While most of the media were excluded from the gathering, a journalist from the Australian Women’s Weekly was permitted to attend. She explained to her readers this was not just a chance to complain, but “out of a mass of personal testimony, the nature and extent of the problems facing Australian women were gradually revealed”.

The event’s goal was to transform personal stories into shared knowledge and ballast for political action. It was emblematic of the new politics of gender and sexuality in the 1970s, and it would go on to produce enormous transformations in the lives of women and sexual minorities.

Thanks to “personal politics”, the everyday lives of Australians have been transformed in areas like no-fault divorce, providing safe abortions, decriminalising homosexuality, and introducing health and welfare programs tailored to women and LGBTIQ+ people.

Political change continues to be driven by personal stories.

Non-binary mother April Long was a co-complainant, with Equality Australia, to the Australian Human Rights Commission after the 2021 Census failed to ask questions about sexual orientation, gender diversity and variations in sex characteristics. When filling in the census, “I was invisible, [our child] was invisible, my family was invisible.” The Australian Bureau of Statistics issued a statement of regret and promised to review its gender and sexual classifications for the 2026 Census.

However, describing private pain and distress has not been the exclusive political strategy of the marginalised.

Our research reveals that groups and individuals we might regard as privileged have just as effectively deployed personal stories to secure what they describe as a “return” to traditional family forms, gender roles and sexual identities.

In the late 1970s, for instance, men’s rights groups described an epidemic of despair among divorced men to argue for changes in family law. They would begin to be successful in the mid-1990s – and family law is still hotly politically contested. More recently, claims of personal distress have been weaponised against gender diversity and trans rights.

And while some of those now using personal politics are clearly conservatives, political contests over gender and sexuality cannot solely be understood through the lens of left and right. Many of the parliamentary debates produced by these campaigns have been resolved by conscience votes, because party positions on questions of gender and sexuality remain elusive.

How, then, should we assess the impact and legacy of personal politics?

Making the personal political

The phrase, and later slogan, “the personal is political” is often credited to US feminist Carol Hanisch. In her 1970 essay of the same name, Hanisch described how a growing feminist movement had been propelled by women who had come together in small groups to discuss their experiences of intimate and everyday life, in a process called consciousness-raising.

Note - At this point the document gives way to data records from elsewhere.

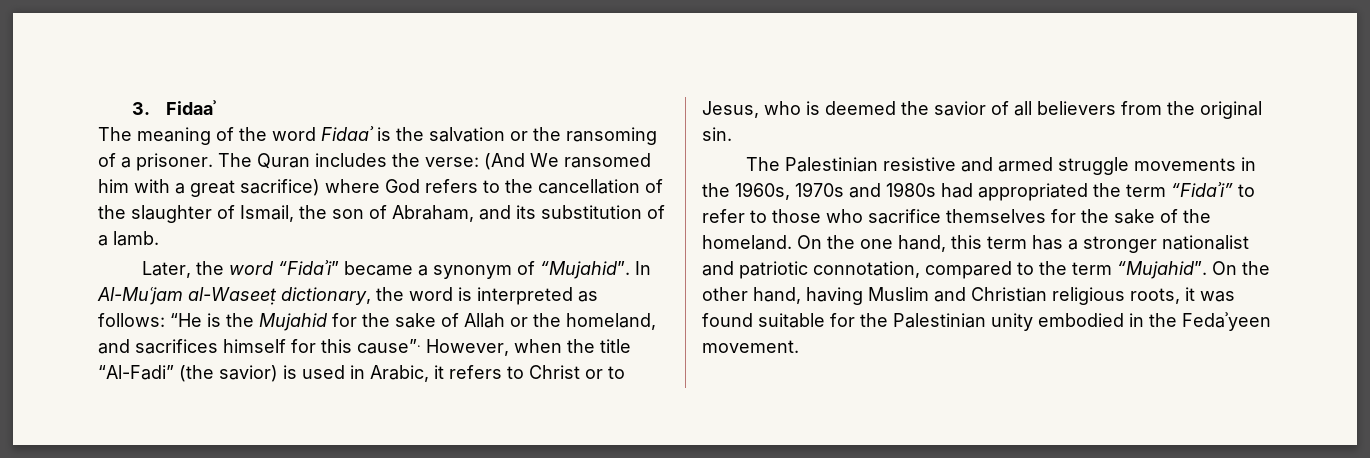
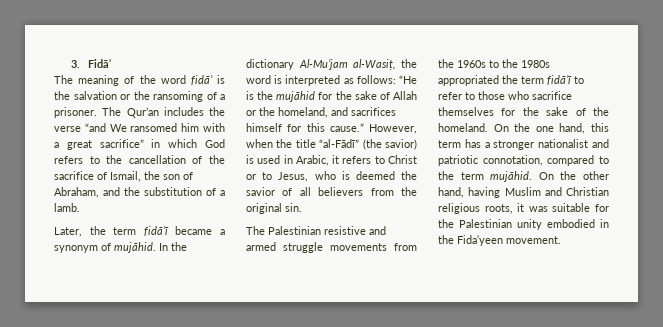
- 3. Fidaaʾ
+ 3. Fidāʾ
- The meaning of the word Fidaaʾ is the salvation or the ransoming of a prisoner.
+ The meaning of the word fidāʾ is the salvation or the ransoming of a prisoner.
- The Quran includes the verse: (And We ransomed him with a great sacrifice) where God refers to the cancellation of the slaughter of Ismail, the son of Abraham, and its substitution of a lamb.
+ The Qur’an includes the verse “and We ransomed him with a great sacrifice” in which God refers to the cancellation of the sacrifice of Ismail, the son of Abraham, and the substitution of a lamb.
- Later, the word “Fidaʾi” became a synonym of “Mujahid”. In Al-Muʿjam al-Waseeṭ dictionary, the word is interpreted as follows: “He is the Mujahid for the sake of Allah or the homeland, and sacrifices himself for this cause”.
+ Later, the term fidāʾī became a synonym of mujāhid. In the dictionary Al-Muʿjam al-Wasiṭ, the word is interpreted as follows: “He is the mujāhid for the sake of Allah or the homeland, and sacrifices himself for this cause.”
- However, when the title “Al-Fadi” (the savior) is used in Arabic, it refers to Christ or to Jesus, who is deemed the savior of all believers from the original sin.
+ However, when the title “al-Fādī” (the savior) is used in Arabic, it refers to Christ or to Jesus, who is deemed the savior of all believers from the original sin.
- The Palestinian resistive and armed struggle movements in the 1960s, 1970s and 1980s had appropriated the term “Fidaʾi” to refer to those who sacrifice themselves for the sake of the homeland.
+ The Palestinian resistive and armed struggle movements from the 1960s to the 1980s appropriated the term fidāʾī to refer to those who sacrifice themselves for the sake of the homeland.
- On the one hand, this term has a stronger nationalist and patriotic connotation, compared to the term “Mujahid”.
+ On the one hand, this term has a stronger nationalist and patriotic connotation, compared to the term mujāhid.
- On the other hand, having Muslim and Christian religious roots, it was found suitable for the Palestinian unity embodied in the Fedaʾyeen movement.
+ On the other hand, having Muslim and Christian religious roots, it was suitable for the Palestinian unity embodied in the Fidaʾyeen movement.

“One of the first things we discover in these groups is that personal problems are political problems,” she wrote. “There are no personal solutions at this time. There is only collective action for a collective solution.”

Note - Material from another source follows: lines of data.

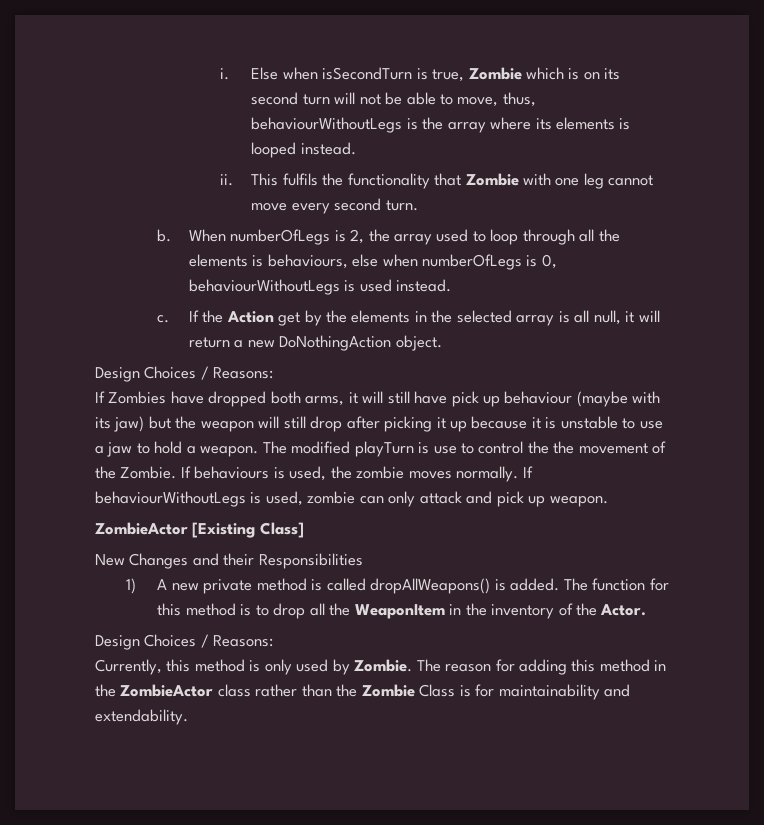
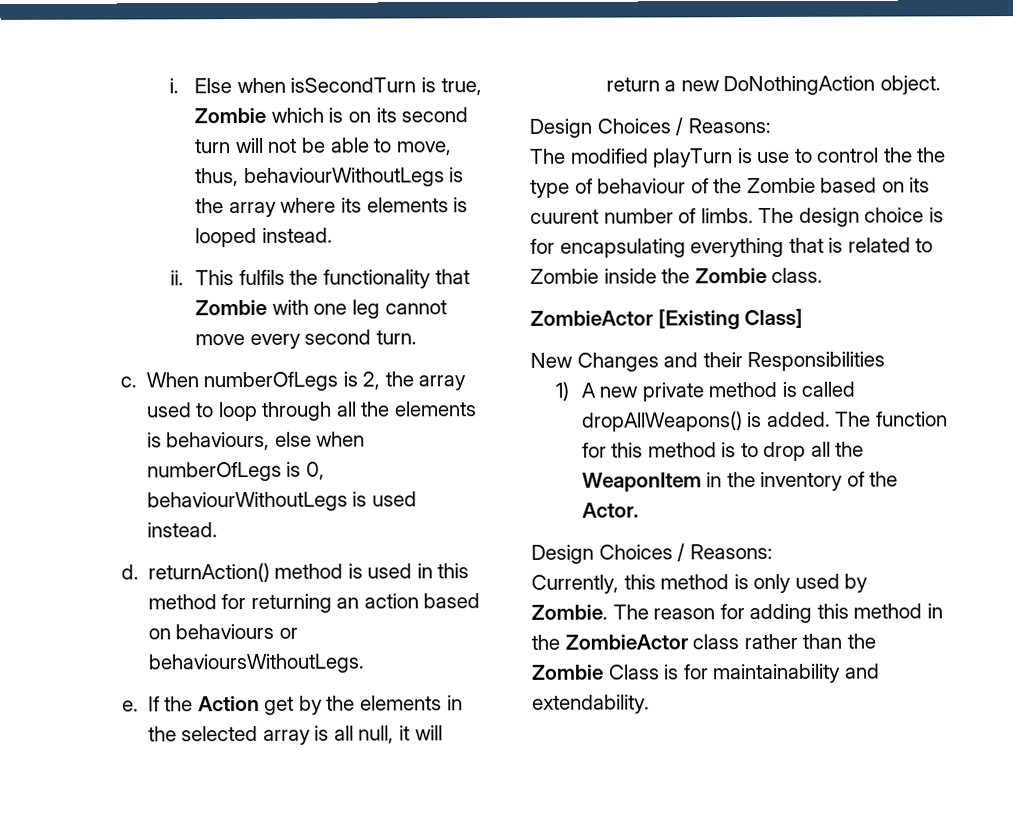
- b.
+ c.
- c.
+ d. returnAction() method is used in this method for returning an action based on behaviours or behavioursWithoutLegs.
+ e.
- If Zombies have dropped both arms, it will still have pick up behaviour (maybe with its jaw) but the weapon will still drop after picking it up because it is unstable to use a jaw to hold a weapon. The modified playTurn is use to control the the movement of the Zombie. If behaviours is used, the zombie moves normally. If behaviourWithoutLegs is used, zombie can only attack and pick up weapon.
+ The modified playTurn is use to control the the type of behaviour of the Zombie based on its cuurent number of limbs. The design choice is for encapsulating everything that is related to Zombie inside the Zombie class.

Women who shared their problems in a supportive group not only realised their problems were widely shared, but helped build a political movement that sought to explain and overcome them. A question as simple as “who cleans the toilet in your house?” (the answer, almost always, was women) sparked wide-ranging conversations about women’s domestic labour, men’s attitudes towards housework, and the social and cultural system that naturalised women’s responsibility for all household chores, especially the most unpleasant ones.

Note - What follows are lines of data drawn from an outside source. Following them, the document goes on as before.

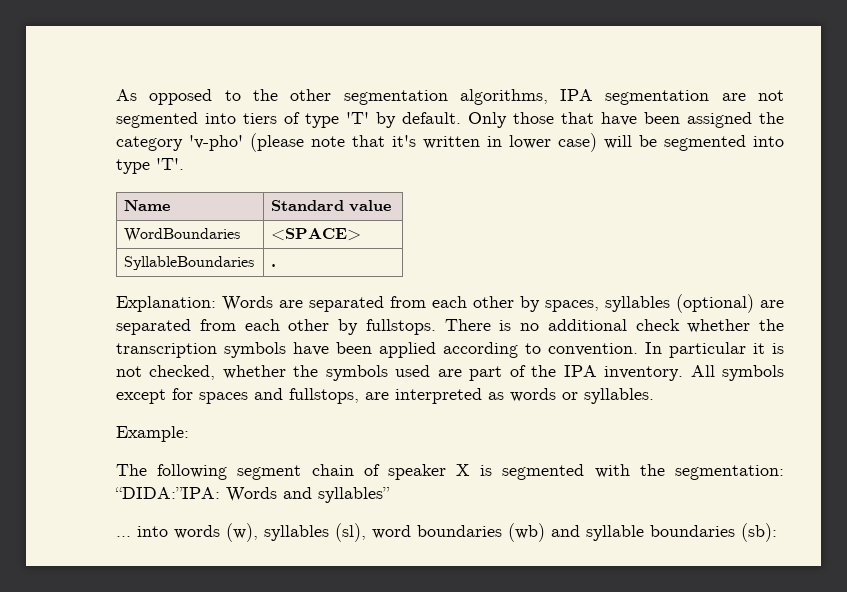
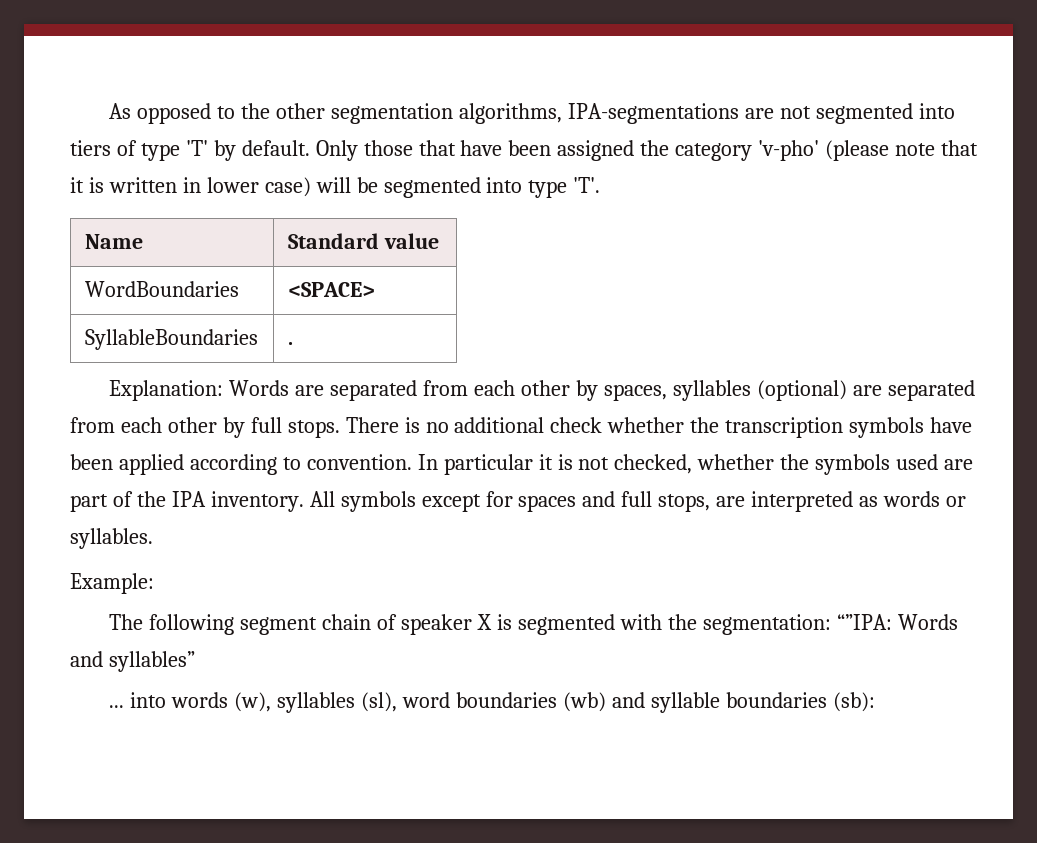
- As opposed to the other segmentation algorithms, IPA segmentation are not segmented into tiers of type 'T' by default.
+ As opposed to the other segmentation algorithms, IPA-segmentations are not segmented into tiers of type 'T' by default.
- Only those that have been assigned the category 'v-pho' (please note that it's written in lower case) will be segmented into type 'T'.
+ Only those that have been assigned the category 'v-pho' (please note that it is written in lower case) will be segmented into type 'T'.
- Explanation: Words are separated from each other by spaces, syllables (optional) are separated from each other by fullstops.
+ Explanation: Words are separated from each other by spaces, syllables (optional) are separated from each other by full stops.
- All symbols except for spaces and fullstops, are interpreted as words or syllables.
+ All symbols except for spaces and full stops, are interpreted as words or syllables.
- The following segment chain of speaker X is segmented with the segmentation: “DIDA:”IPA: Words and syllables”
+ The following segment chain of speaker X is segmented with the segmentation: “”IPA: Words and syllables”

The slogan had purchase in Australia too. The Women’s Commission of 1973 followed the establishment of local consciousness-raising groups as a tool of transformation and discovery.

One woman told Cleo magazine in May 1974 that consciousness-raising had created “the most unbelievable change” in her when she realised she shared the same problems as the women in her group: “Gee … if I’m crazy, then they’re all crazy too!”

Gays and lesbians also found the practice energising. In 1975, the Sydney Gay Liberation Front declared in a pamphlet that its consciousness-raising group was “the guts, the heart and soul of the movement”.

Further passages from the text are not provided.